**THE INPUT:**
—————
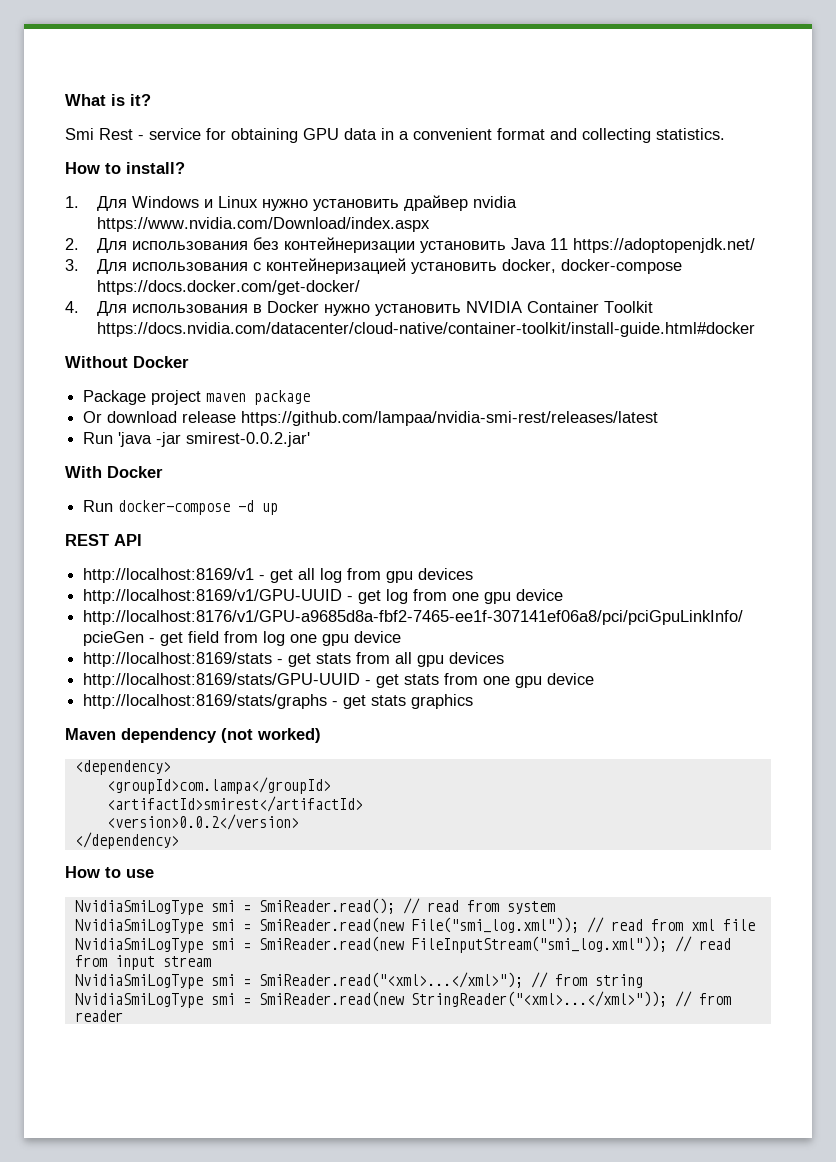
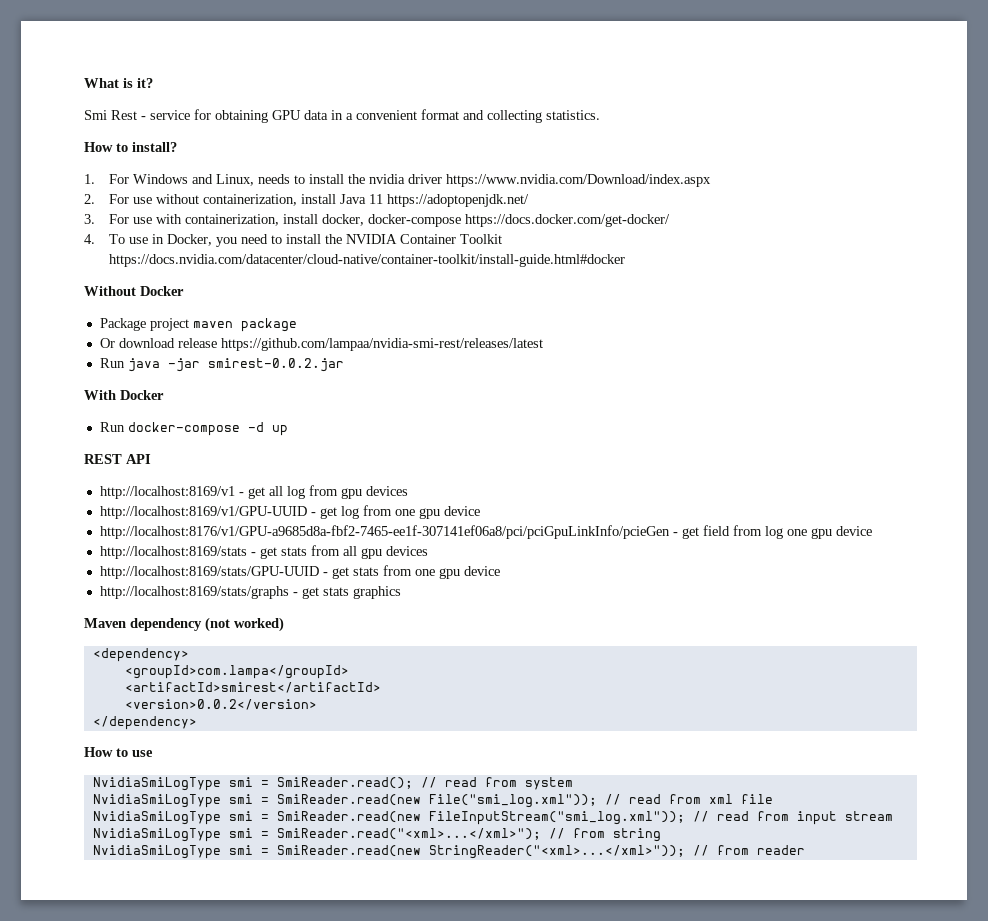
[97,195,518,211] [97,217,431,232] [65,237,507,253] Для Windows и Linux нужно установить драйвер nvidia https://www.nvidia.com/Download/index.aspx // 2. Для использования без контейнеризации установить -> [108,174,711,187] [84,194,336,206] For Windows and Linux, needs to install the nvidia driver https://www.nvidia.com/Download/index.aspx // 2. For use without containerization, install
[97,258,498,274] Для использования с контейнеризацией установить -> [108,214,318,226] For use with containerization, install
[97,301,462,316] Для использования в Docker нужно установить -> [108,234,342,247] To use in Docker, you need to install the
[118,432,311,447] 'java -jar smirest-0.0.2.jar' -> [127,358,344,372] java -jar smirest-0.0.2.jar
—————
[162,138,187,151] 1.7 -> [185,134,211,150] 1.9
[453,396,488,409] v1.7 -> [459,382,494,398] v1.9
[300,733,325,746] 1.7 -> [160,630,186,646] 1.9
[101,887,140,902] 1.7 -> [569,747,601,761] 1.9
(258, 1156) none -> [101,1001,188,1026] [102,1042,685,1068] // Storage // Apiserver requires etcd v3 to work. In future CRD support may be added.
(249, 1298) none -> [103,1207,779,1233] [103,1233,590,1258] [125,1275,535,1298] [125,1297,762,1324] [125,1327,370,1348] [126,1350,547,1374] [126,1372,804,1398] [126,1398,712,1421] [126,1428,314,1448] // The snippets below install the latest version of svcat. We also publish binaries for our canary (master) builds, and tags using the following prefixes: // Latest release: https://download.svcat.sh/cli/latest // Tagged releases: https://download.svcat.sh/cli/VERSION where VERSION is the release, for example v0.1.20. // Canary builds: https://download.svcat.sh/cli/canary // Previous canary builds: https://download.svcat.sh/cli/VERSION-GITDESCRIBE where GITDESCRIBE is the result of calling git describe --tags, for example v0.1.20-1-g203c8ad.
—————
**EXERCISE REQUIREMENTS:** Starting at the line above that holds "[97,195,518,211] [97,217,431,232] [65,237,507,253]" and ending at the line that holds "[118,432,311,447] 'java -jar", transcribe each line exactly and include no other lines.

**SOLUTION BELOW:**
[97,195,518,211] [97,217,431,232] [65,237,507,253] Для Windows и Linux нужно установить драйвер nvidia https://www.nvidia.com/Download/index.aspx // 2. Для использования без контейнеризации установить -> [108,174,711,187] [84,194,336,206] For Windows and Linux, needs to install the nvidia driver https://www.nvidia.com/Download/index.aspx // 2. For use without containerization, install
[97,258,498,274] Для использования с контейнеризацией установить -> [108,214,318,226] For use with containerization, install
[97,301,462,316] Для использования в Docker нужно установить -> [108,234,342,247] To use in Docker, you need to install the
[118,432,311,447] 'java -jar smirest-0.0.2.jar' -> [127,358,344,372] java -jar smirest-0.0.2.jar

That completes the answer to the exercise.